Head of the Gilboa Regional Council
- In office 1985–1994
- Preceded by: Nahum Sarig
- Succeeded by: Danny Atar

Personal details
- Born: 1933 (age 92–93) Tel Yosef, Israel
- Occupation: Educator, local government official
- Known for: Head of the Gilboa Regional Council (1985–1994)

= Avraham Yariv =

Israeli educator and local government leader (born 1933)

Avraham Yariv (אברהם יריב; also known by the nickname Avramale; born 1933) is an Israeli educator and local government official who served as head of the Gilboa Regional Council in northern Israel from 1985 to 1994. Before entering local government he was principal of the regional Emek Harod school.

== Early life and career in education ==
Yariv was born in 1933 and was among the first children of Tel Yosef, a kibbutz in the Harod Valley founded in 1921; he remained a member of the kibbutz until 1997. As a young man he played in the Hapoel Tel Yosef wind orchestra, founded in 1926 by the conductor Shimon Shadmi.

From 1973 to 1985 Yariv was principal of the regional school at Emek Harod, situated between Tel Yosef and Ein Harod (Meuhad), which today operates as the AMAL Emek Harod multidisciplinary school.
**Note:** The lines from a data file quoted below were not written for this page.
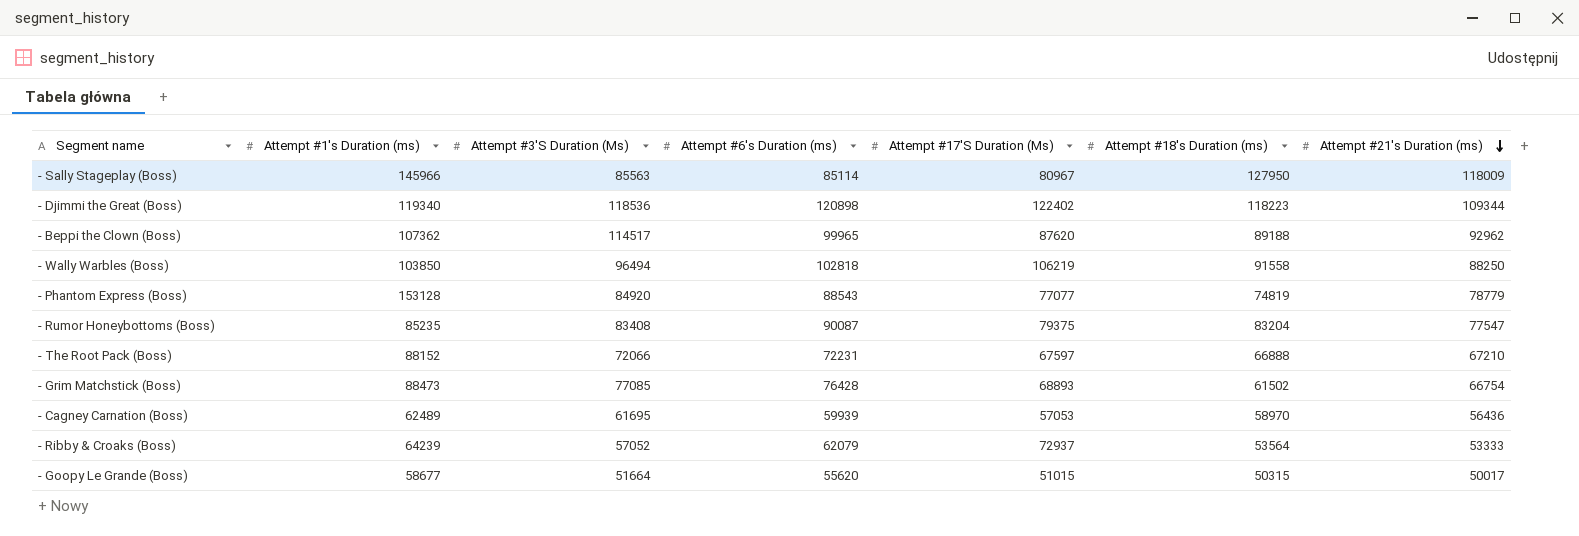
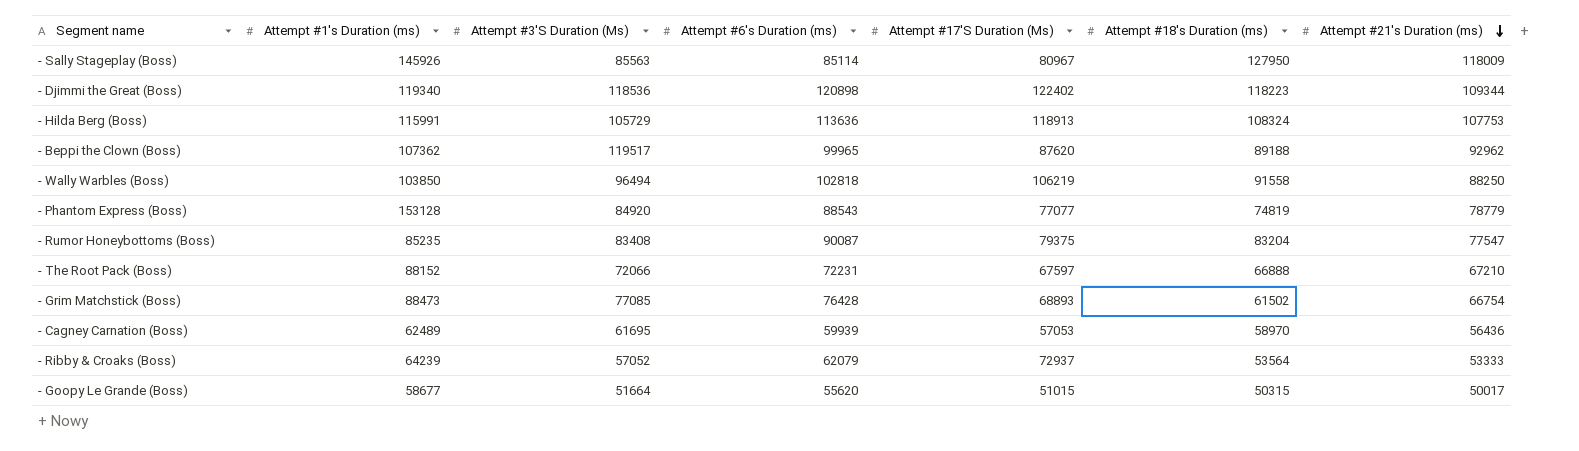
- Sally Stageplay (Boss) | Attempt #1's Duration (ms): 145966 -> 145926
row - Hilda Berg (Boss): none -> 115991 | 105729 | 113636 | 118913 | 108324 | 107753
- Beppi the Clown (Boss) | Attempt #3'S Duration (Ms): 114517 -> 119517

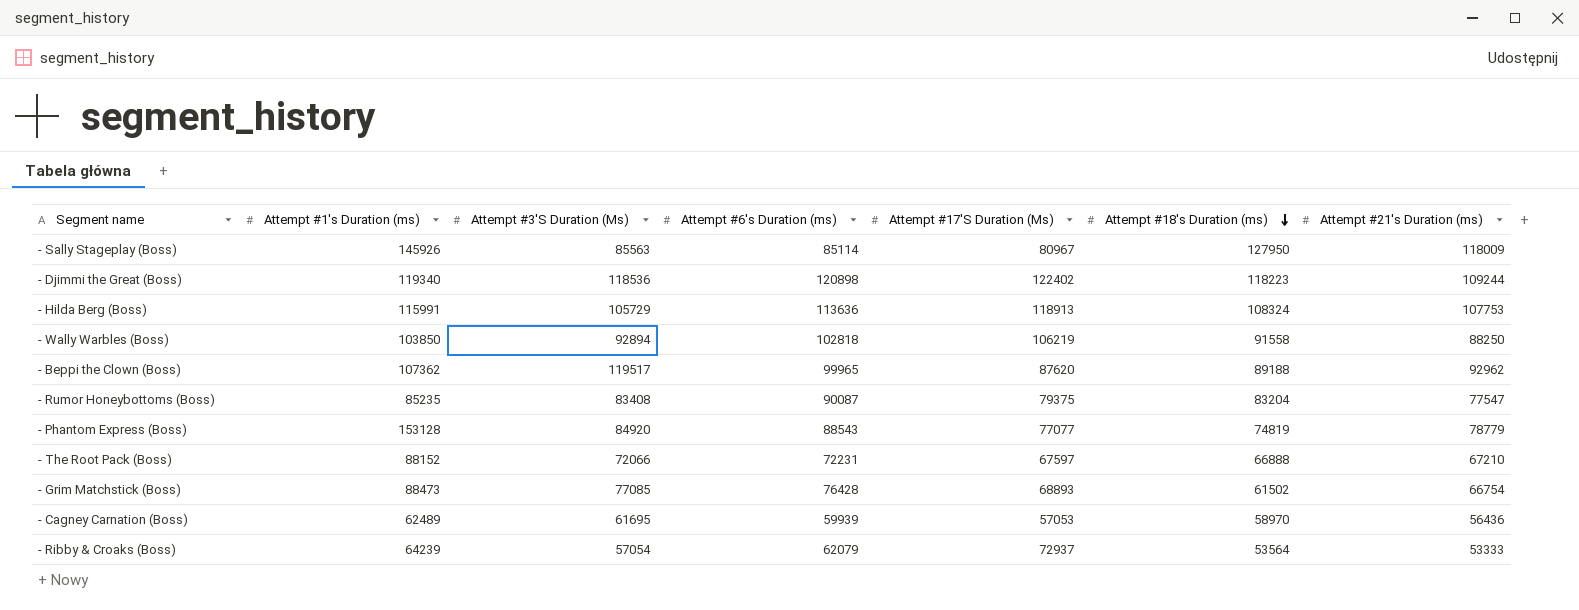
row order: Attempt #21's Duration (ms) descending -> Attempt #18's Duration (ms) descending
row - Goopy Le Grande (Boss): 58677 | 51664 | 55620 | 51015 | 50315 | 50017 -> none
- Djimmi the Great (Boss) | Attempt #21's Duration (ms): 109344 -> 109244
- Wally Warbles (Boss) | Attempt #3'S Duration (Ms): 96494 -> 92894
- Ribby & Croaks (Boss) | Attempt #3'S Duration (Ms): 57052 -> 57054

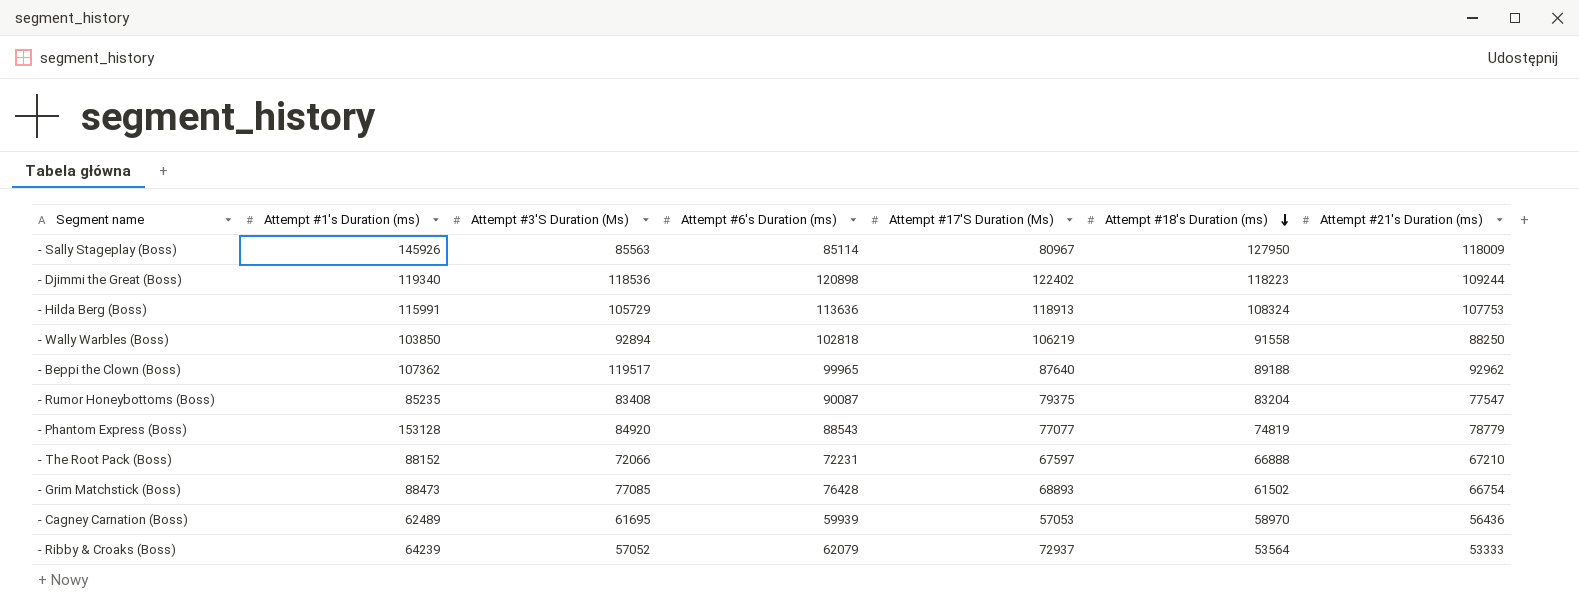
- Beppi the Clown (Boss) | Attempt #17'S Duration (Ms): 87620 -> 87640
- Ribby & Croaks (Boss) | Attempt #3'S Duration (Ms): 57054 -> 57052

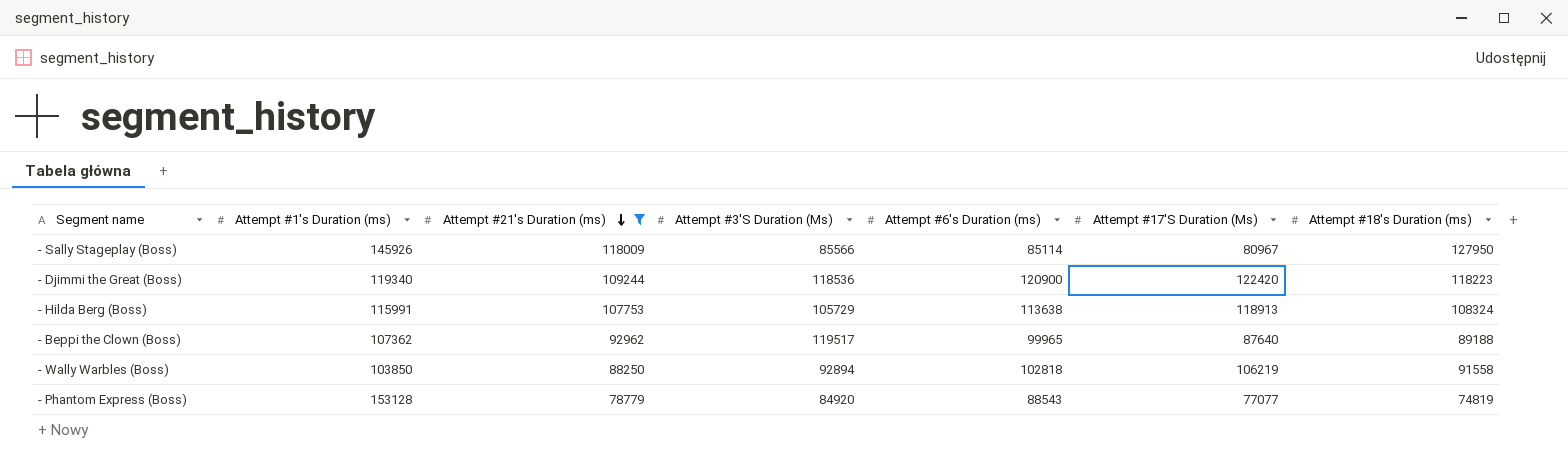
filter: none -> Attempt #21's Duration (ms) >= 78779
row order: Attempt #18's Duration (ms) descending -> Attempt #21's Duration (ms) descending
column Attempt #21's Duration (ms) | position: 7 -> 3
- Sally Stageplay (Boss) | Attempt #3'S Duration (Ms): 85563 -> 85566
- Djimmi the Great (Boss) | Attempt #6's Duration (ms): 120898 -> 120900
- Djimmi the Great (Boss) | Attempt #17'S Duration (Ms): 122402 -> 122420
- Hilda Berg (Boss) | Attempt #6's Duration (ms): 113636 -> 113638

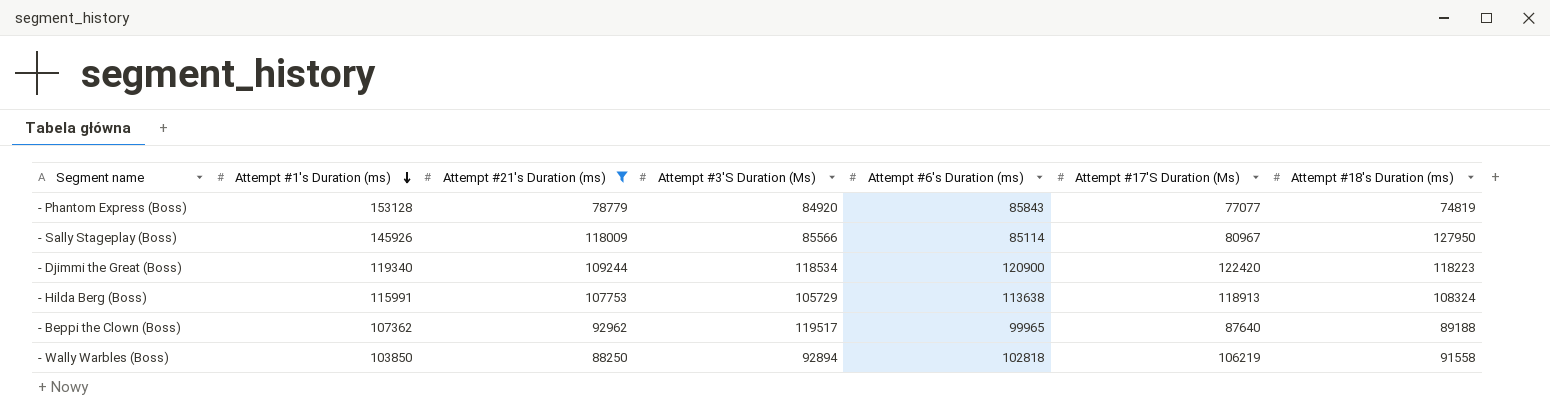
row order: Attempt #21's Duration (ms) descending -> Attempt #1's Duration (ms) descending
- Phantom Express (Boss) | Attempt #6's Duration (ms): 88543 -> 85843
- Djimmi the Great (Boss) | Attempt #3'S Duration (Ms): 118536 -> 118534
== Head of the Gilboa Regional Council ==
Yariv became head of the Gilboa Regional Council in 1985, succeeding Nahum Sarig, and served until 1994, when he was succeeded by Danny Atar. As council head he also chaired the Gilboa local planning and building committee.

In a 1989 interview Yariv described the council as comprising 24 Jewish localities and five Arab villages with some 17,000 residents, about a third of them non-Jewish. During his term, restoration work was carried out in 1988 at the old Ein Harod cemetery near Gid'ona at his initiative, and in March 1992 he joined the Society for the Protection of Nature in Israel in opposing the establishment of a new locality in the area.

After leaving office he joined the forum of former local authority heads of the Federation of Local Authorities in Israel.

== Publications ==
- עוד חוזר הניגון [Od Hozer HaNigun; "The Melody Returns"] — a history of the Hapoel Tel Yosef wind orchestra and its founder Shimon Shadmi, compiled and prepared by Yariv and edited by Michael Peer, Afula, 2011.
- שורשיי בגלבוע [Shorashai BaGilboa; "My Roots in the Gilboa"], edited by Michael Peer.